» **Source material**:
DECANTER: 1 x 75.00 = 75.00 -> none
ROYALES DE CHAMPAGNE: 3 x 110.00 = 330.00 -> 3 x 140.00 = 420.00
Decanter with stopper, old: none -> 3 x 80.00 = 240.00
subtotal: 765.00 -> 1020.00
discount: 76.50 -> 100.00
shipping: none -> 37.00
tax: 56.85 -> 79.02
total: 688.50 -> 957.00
--
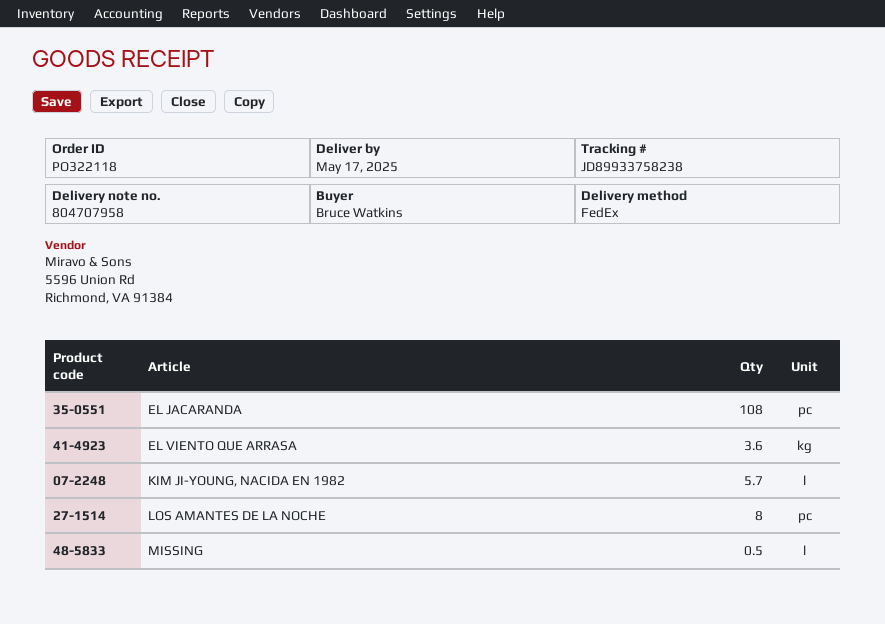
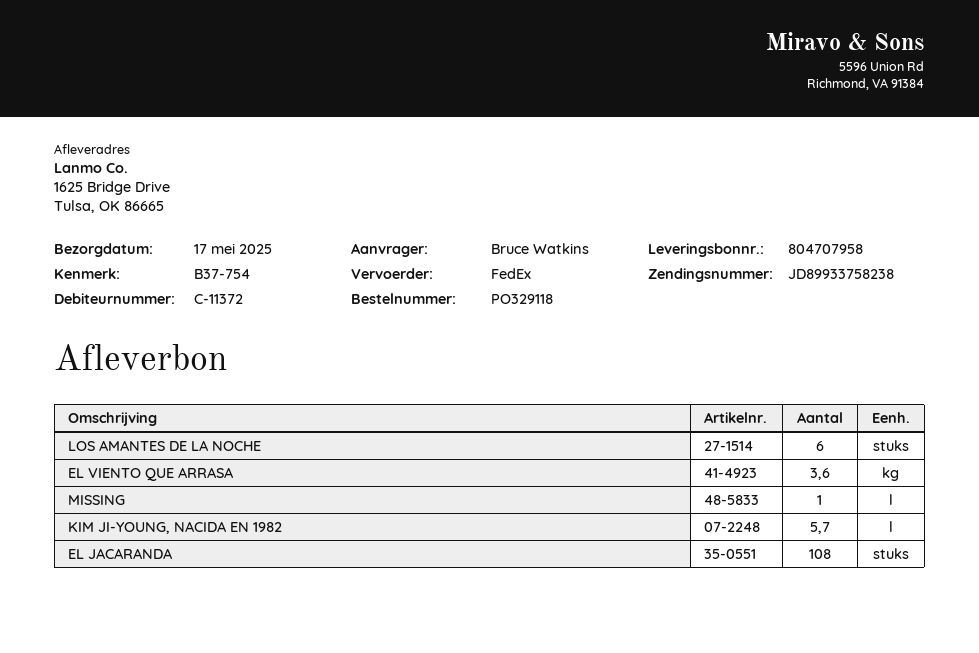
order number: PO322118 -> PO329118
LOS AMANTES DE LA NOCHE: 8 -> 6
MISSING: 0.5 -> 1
--
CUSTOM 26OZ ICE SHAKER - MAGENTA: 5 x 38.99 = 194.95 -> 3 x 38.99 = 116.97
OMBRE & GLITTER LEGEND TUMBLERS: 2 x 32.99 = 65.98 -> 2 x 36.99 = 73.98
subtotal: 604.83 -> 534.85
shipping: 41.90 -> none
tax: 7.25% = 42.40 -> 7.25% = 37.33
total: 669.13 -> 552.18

» **Brief**: Scan the listing above, and wherever a line holds the word "shipping", copy it.

» **Solution to this problem**:
shipping: none -> 37.00
shipping: 41.90 -> none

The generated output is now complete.